Tuesday, July 1, 2008

The Great Pretenders

In French, a roman de gare (“station novel”) is an easy-to-read novel, a thriller or romance that people buy to kill time in train stations or airports.

That’s the literary genre Claude Lelouch wanted to evoke in his 41st film, Roman de Gare, a tricky little potboiler with a largely unknown cast. Lelouch, whose lyrical 1966 Un Homme et une Femme (A Man and a Woman) made him famous, chose the title as a response to disparaging reviews that compared his recent movies to “photo romances” or romans de gare. “I played the game,” says Lelouch, now 71.

He played a game also with his identity, releasing the film under the pseudonym Hervé Picard. “I wanted one of my movies to be seen for what it really was and not as a Claude Lelouch film,” he has explained. He later called off the ruse, for legal reasons and because he felt it was wrong to show people a Claude Lelouch film when they have bought a ticket for a film by Hervé Picard. “I didn’t want to be a thief.”

It was a deception, appropriate for a film in which deception is one of the themes. The other theme, this being Lelouch, is love. The film’s characters all adopt false identities of some kind, and even the director (who also wrote the screenplay) willfully misleads the audience as to who the characters really are. Ultimately, love overcomes the need to wear masks.

Roman de Gare
is considerably smaller in scale and budget than early Lelouch films such as A Man and a Woman, but that suits its cheap-novel aspirations. It is essentially a road movie with interlocking narrative threads.

We first meet middle-aged, not very handsome Pierre (Dominique Pinon) as he drives his car in a rainstorm, listening to a radio program of songs by Gilbert Bécaud, a popular French singer of the 1950s and ’60s. (Windshield shots are a Lelouch trademark, and Roman de Gare is full of them.) Pierre sings along with the cheesy Bécaud songs, which are occasionally interrupted by bulletins about a serial killer just escaped from prison.

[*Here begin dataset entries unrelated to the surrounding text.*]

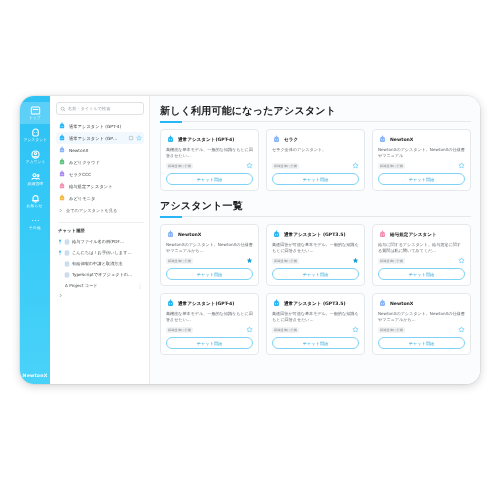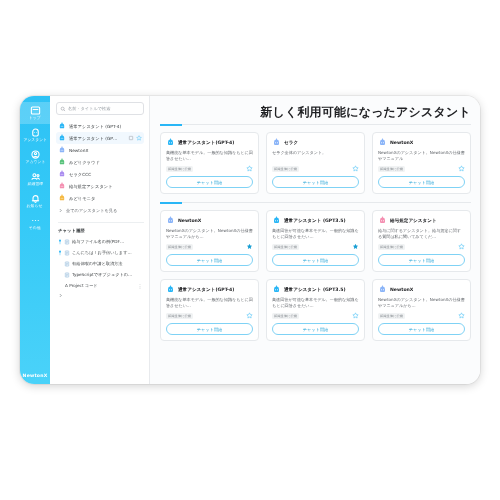--- a/index.html
+++ b/index.html
@@ -96,22 +96,22 @@
   .doc { width:6px;height:6px;flex:0 0 6px; }
   .doc svg{width:6px;height:6px;display:block;stroke:#8ab4d8;fill:none;stroke-width:1.5;}
   .hist .tx{ font-size:4.2px;color:#3c4043;white-space:nowrap;overflow:hidden;
              text-overflow:ellipsis;flex:1 1 auto;}
   .hist .dots{font-size:5px;color:#9aa0a6;flex:0 0 auto;letter-spacing:-.5px;}
   .hist .chev{width:5px;height:5px;flex:0 0 5px;}
   .hist .chev svg{width:5px;height:5px;stroke:#5f6368;fill:none;stroke-width:1.8;}
 
   
   #main { flex: 1 1 auto; background: #fbfcfd; padding: 8px 9px 0 10px; overflow: hidden; }
-  .sec-hd { font-size: 12px; font-weight: 700; color: #202124; margin-bottom: 3px;
-            letter-spacing: .2px; text-align: right; }
+  .sec-hd { font-size: 10px; font-weight: 700; color: #202124; margin-bottom: 3px;
+            letter-spacing: .2px; }
   .sec-rule { height:1px; background:#e6e9ec; margin-bottom:7px; position:relative; }
   .sec-rule:before{content:"";position:absolute;left:0;top:0;width:22px;height:1.6px;
                    background:#29b6f6;}
   .grid { display:grid; grid-template-columns: repeat(3, 1fr); gap: 7px; margin-bottom: 8px; }
   .card {
     background:#fff; border:1px solid #e6e9ec; border-radius:4px;
     padding:5px 5px 5px; min-height: 48px;
     display:flex; flex-direction:column;
   }
   .c-hd { display:flex; align-items:center; gap:3px; margin-bottom:3px; }
@@ -456,20 +456,21 @@
               <span class="tag">組織全体に公開</span>
               <span class="star">
                 <svg viewBox="0 0 16 16">
                   <path d="M8 1.9l1.85 3.9 4.15.6-3 3 .72 4.3L8 11.7 4.28 13.7 5 9.4l-3-3 4.15-.6z" fill="none" stroke="#4fc3f7" stroke-width="1.3" stroke-linejoin="round"></path>
                 </svg>
               </span>
             </div>
             <button class="btn">チャット開始</button>
           </div>
         </div>
+        <div class="sec-hd">アシスタント一覧</div>
         <div class="sec-rule"></div>
         <div class="grid">
           <div class="card">
             <div class="c-hd">
               <span class="av">
                 <svg viewBox="0 0 16 16">
                   <path d="M3.6 7.2a4.4 4.4 0 0 1 8.8 0v3.6a1.8 1.8 0 0 1-1.8 1.8H5.4a1.8 1.8 0 0 1-1.8-1.8z" fill="#8ab4f8"></path>
                   <path d="M8 2.2v1.4" stroke="#8ab4f8" stroke-width="1.2" stroke-linecap="round"></path>
                   <circle cx="8" cy="2" r="1" fill="#8ab4f8"></circle>
                   <circle cx="6.3" cy="8.6" r=".95" fill="#fff"></circle>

The movie strongly suggests that Pierre is the murderous pedophile, known as “The Magician,” who performs tricks to lure his young victims. Pierre, who looks a tad sinister with his gray beard stubble, does card tricks and conjures a bouquet of flowers for a little girl at a rest station.

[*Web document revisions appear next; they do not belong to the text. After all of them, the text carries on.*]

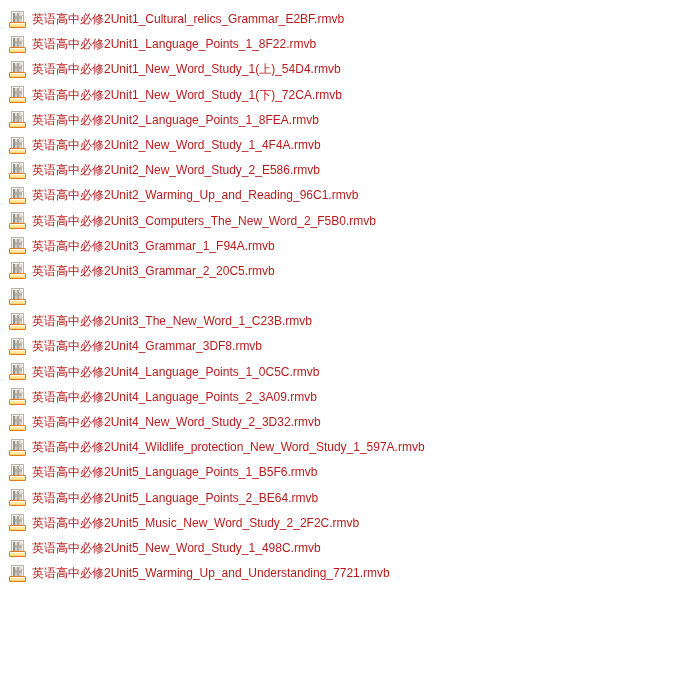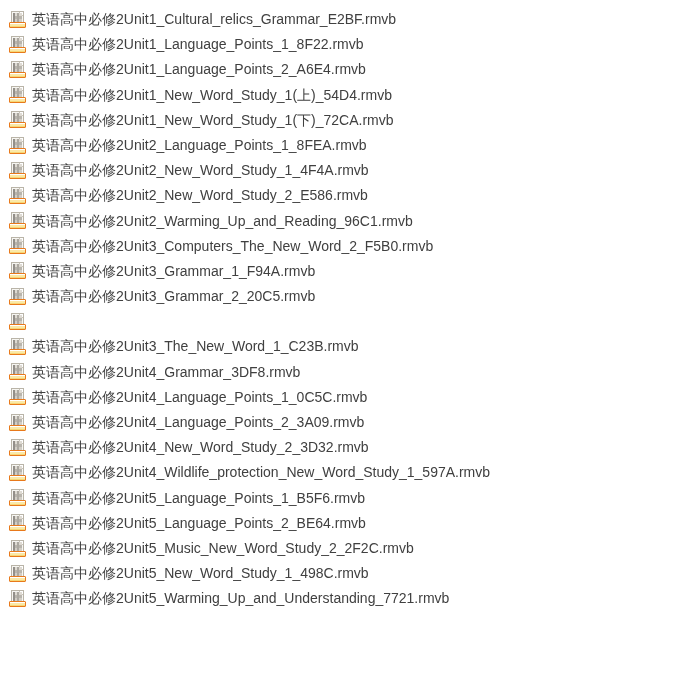--- a/index.html
+++ b/index.html
@@ -78,22 +78,22 @@
     bottom: 1px;
     width: 17px;
     height: 6px;
     background: linear-gradient(180deg, #ffffff 0 1px, #fbe9a8 1px 3px, #f6d777 3px 5px, #f0f0ee 5px 6px);
     border: 1px solid #e8791b;
     border-radius: 1px;
     box-sizing: border-box;
   }
 
   .file-name {
-    font-size: 14px;
-    color: #404040;
+    font-size: 12px;
+    color: #b91c1c;
     letter-spacing: 0px;
   }
 </style>
 </head>
 <body>
 
 <div id="file-list">
     <div class="file-row">
       <span class="file-icon">
         <span class="sheet"></span>
@@ -109,28 +109,20 @@
         <span class="bar"></span>
       </span>
       <span class="file-name">英语高中必修2Unit1_Language_Points_1_8F22.rmvb</span>
     </div>
     <div class="file-row">
       <span class="file-icon">
         <span class="sheet"></span>
         <span class="thumb"></span>
         <span class="bar"></span>
       </span>
-      <span class="file-name">英语高中必修2Unit1_Language_Points_2_A6E4.rmvb</span>
-    </div>
-    <div class="file-row">
-      <span class="file-icon">
-        <span class="sheet"></span>
-        <span class="thumb"></span>
-        <span class="bar"></span>
-      </span>
       <span class="file-name">英语高中必修2Unit1_New_Word_Study_1(上)_54D4.rmvb</span>
     </div>
     <div class="file-row">
       <span class="file-icon">
         <span class="sheet"></span>
         <span class="thumb"></span>
         <span class="bar"></span>
       </span>
       <span class="file-name">英语高中必修2Unit1_New_Word_Study_1(下)_72CA.rmvb</span>
     </div>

He witnesses, at that rest station, a loud argument between Huguette (Audrey Dana) and her fiancé, who drives off without her. Pierre offers a ride to Huguette, a worried, chain-smoking hairdresser who berates herself pitifully for being “an airhead” and “a pain in the ass” who repels men. Huguette and her doctor fiancé had been traveling to visit her parents in the mountains. Pierre agrees to accompany Huguette and pretend to be her fiancé.

tells Huguette he is the ghostwriter for bestselling author Judith Ratlitzer, and then says he was only joking; he is really a schoolteacher who just walked out on his family. But that identity actually belongs to his brother-in-law, whose wife, Pierre’s sister, is frantically awaiting news about her missing husband.

Tensions arise when Pierre and Huguette visit with Huguette’s rustic family, especially when he becomes close to Huguette’s young daughter. If he is the child murderer, then Huguette’s daughter is in danger. Or is he a novelist, planning to use Huguette as a character in his next book?

The movie departs from the story of Huguette to focus on a mystery aboard the yacht of the jet-setting Ratlitzer (Fanny Ardant), who may be planning to kill Pierre. Lelouch seems more engaged with Huguette’s eccentric family and romantic troubles than with this artificial murder plot, which has the stale flavor of an old “Columbo” episode. Clearly the heart of the movie is Huguette, a woman who believes she is unworthy of love, until love unexpectedly finds her

Lelouch can call himself Picard and experiment with trash-novel tropes, but it in the end, he is revealed as Lelouch, the eternal romantic idealist.